The intelligent control system is respectively connected with the firing expert optimization system and the oxygen enrichment system, receives the regulation and control instructions of the firing expert optimization system on the flow, pressure and purity of each oxygen enrichment product of the oxygen enrichment system and sends the regulation and control instructions to the oxygen enrichment system, the automatic regulation and matching of the oxygen enrichment system on related parameters are realized in a pre-regulation mode, the shape, length and fire intensity of pulverized coal combustion flame are flexibly regulated, the firing system of the kiln is kept in the optimal operation state, the pulverized coal of the oxygen enrichment burner is efficiently and stably combusted, the pulverized coal consumption is reduced, the quality of fired materials is improved, the generation and emission of NOx are effectively reduced, meanwhile, the fluctuation of the kiln system caused by the debugging experience and level difference of operators is reduced, and the normal and stable operation of the.

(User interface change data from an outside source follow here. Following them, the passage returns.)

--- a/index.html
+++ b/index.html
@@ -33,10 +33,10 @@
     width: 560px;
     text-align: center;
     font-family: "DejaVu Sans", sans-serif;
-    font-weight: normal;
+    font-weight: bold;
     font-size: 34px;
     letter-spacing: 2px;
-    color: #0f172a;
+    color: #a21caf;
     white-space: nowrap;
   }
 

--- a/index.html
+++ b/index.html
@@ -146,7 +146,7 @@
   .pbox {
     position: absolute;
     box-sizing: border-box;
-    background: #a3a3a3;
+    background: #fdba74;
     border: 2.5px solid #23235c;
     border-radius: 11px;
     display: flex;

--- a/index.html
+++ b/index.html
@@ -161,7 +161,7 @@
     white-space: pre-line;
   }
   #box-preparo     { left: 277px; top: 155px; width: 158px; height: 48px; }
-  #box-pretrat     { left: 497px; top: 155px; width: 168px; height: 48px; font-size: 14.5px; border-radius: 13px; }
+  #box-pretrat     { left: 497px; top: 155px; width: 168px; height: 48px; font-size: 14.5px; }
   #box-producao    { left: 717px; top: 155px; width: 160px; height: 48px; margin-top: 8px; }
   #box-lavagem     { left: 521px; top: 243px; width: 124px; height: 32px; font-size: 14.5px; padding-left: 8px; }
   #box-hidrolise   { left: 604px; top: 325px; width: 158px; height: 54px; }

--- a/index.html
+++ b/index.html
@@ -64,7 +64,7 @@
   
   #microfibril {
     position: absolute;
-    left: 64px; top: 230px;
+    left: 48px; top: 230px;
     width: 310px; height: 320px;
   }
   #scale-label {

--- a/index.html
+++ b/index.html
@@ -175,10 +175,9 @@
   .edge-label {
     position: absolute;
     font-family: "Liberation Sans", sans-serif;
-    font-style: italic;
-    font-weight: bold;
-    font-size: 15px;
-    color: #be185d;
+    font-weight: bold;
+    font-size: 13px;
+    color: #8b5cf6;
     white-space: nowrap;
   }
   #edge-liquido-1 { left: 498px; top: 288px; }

The method for intelligently controlling oxygen-enriched sintering by utilizing the system comprises the following steps:

simultaneously producing a low-temperature medium-pressure oxygen-enriched product, a high-temperature low-pressure oxygen-enriched product and a high-temperature high-pressure oxygen-enriched product by using an oxygen enrichment system, wherein the low-temperature medium-pressure oxygen-enriched product, the high-temperature low-pressure oxygen-enriched product and the high-temperature high-pressure oxygen-enriched product are respectively used for coal feeding air, rotational flow air and axial; wherein the low-temperature medium-pressure oxygen-enriched product contains 25-50% of O₂The temperature is 12-20 ℃, and the pressure is 60-80 KPa; the high-temperature low-pressure oxygen-enriched product contains 25-50% of O₂The temperature is 90-115 ℃, and the pressure is 20-35 KPa; the high-temperature high-pressure oxygen-enriched product contains 25-50% of O₂The temperature is 90-115 ℃, and the pressure is 80-100 KPa;

the temperature measurement analysis system collects flame temperature data of different positions in the cement kiln in real time, processes the data to obtain the flame temperature distribution and shape data in the cement kiln, and sends the data to the firing expert optimization system in real time;

the firing expert optimization system receives the flame temperature distribution and shape data in the cement kiln sent by the temperature measurement analysis system, evaluates and predicts the optimal firing state of the cement by combining with the on-site actual measurement data of the cement kiln, generates a regulation and control instruction for the flow, pressure and purity of each oxygen-enriched product of the oxygen enrichment system and sends the regulation and control instruction to the intelligent control system;

the intelligent control system receives the regulation and control instruction of the firing expert optimization system on the flow, pressure and purity of each oxygen-enriched product of the oxygen-enriched system, sends the regulation and control instruction to the oxygen-enriched system, and realizes the automatic regulation and matching of the oxygen-enriched system on related parameters in a pre-regulation mode.